SUPPLIED ENTRIES.
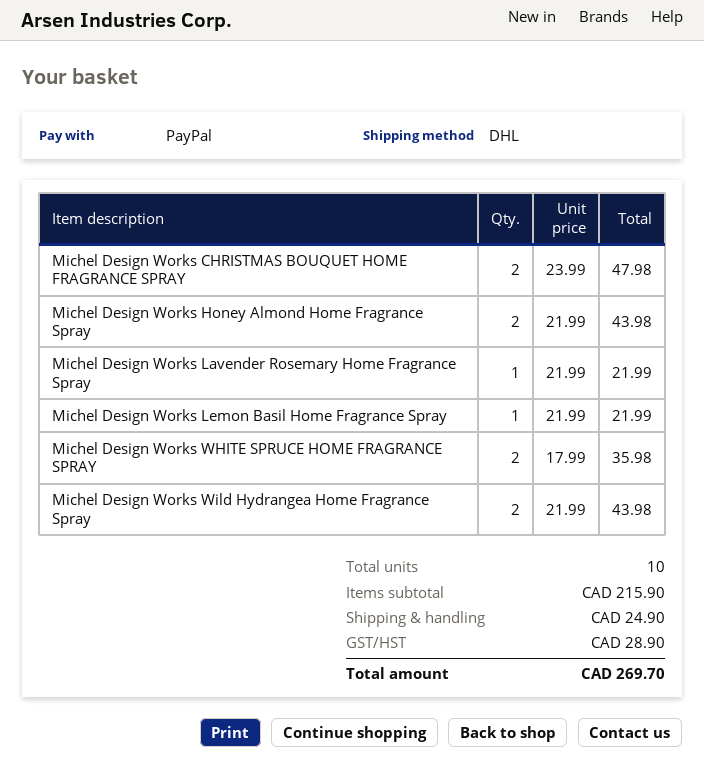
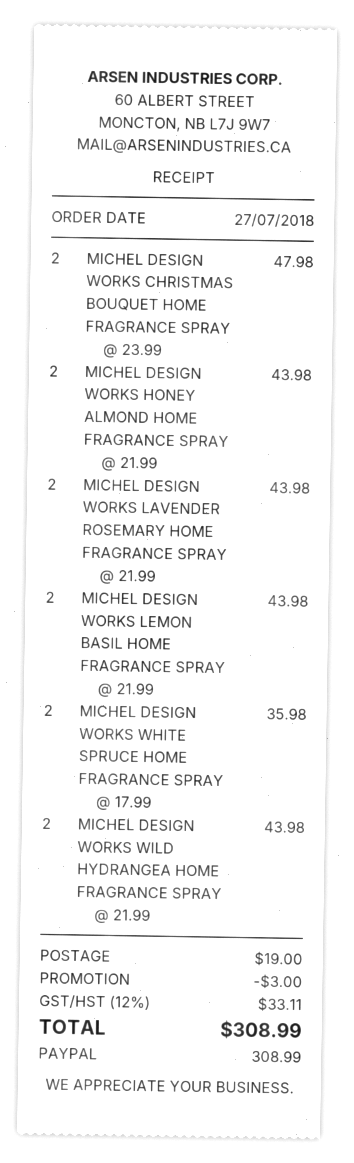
Michel Design Works Lavender Rosemary Home Fragrance Spray: 1 x 21.99 = 21.99 -> 2 x 21.99 = 43.98
Michel Design Works Lemon Basil Home Fragrance Spray: 1 x 21.99 = 21.99 -> 2 x 21.99 = 43.98
discount: none -> 3.00
shipping: 24.90 -> 19.00
tax: 28.90 -> 33.11
total: 269.70 -> 308.99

WHAT IS BEING ASKED.
Pictures aside, restate the entries word for word.

RESULT BELOW.
Michel Design Works Lavender Rosemary Home Fragrance Spray: 1 x 21.99 = 21.99 -> 2 x 21.99 = 43.98
Michel Design Works Lemon Basil Home Fragrance Spray: 1 x 21.99 = 21.99 -> 2 x 21.99 = 43.98
discount: none -> 3.00
shipping: 24.90 -> 19.00
tax: 28.90 -> 33.11
total: 269.70 -> 308.99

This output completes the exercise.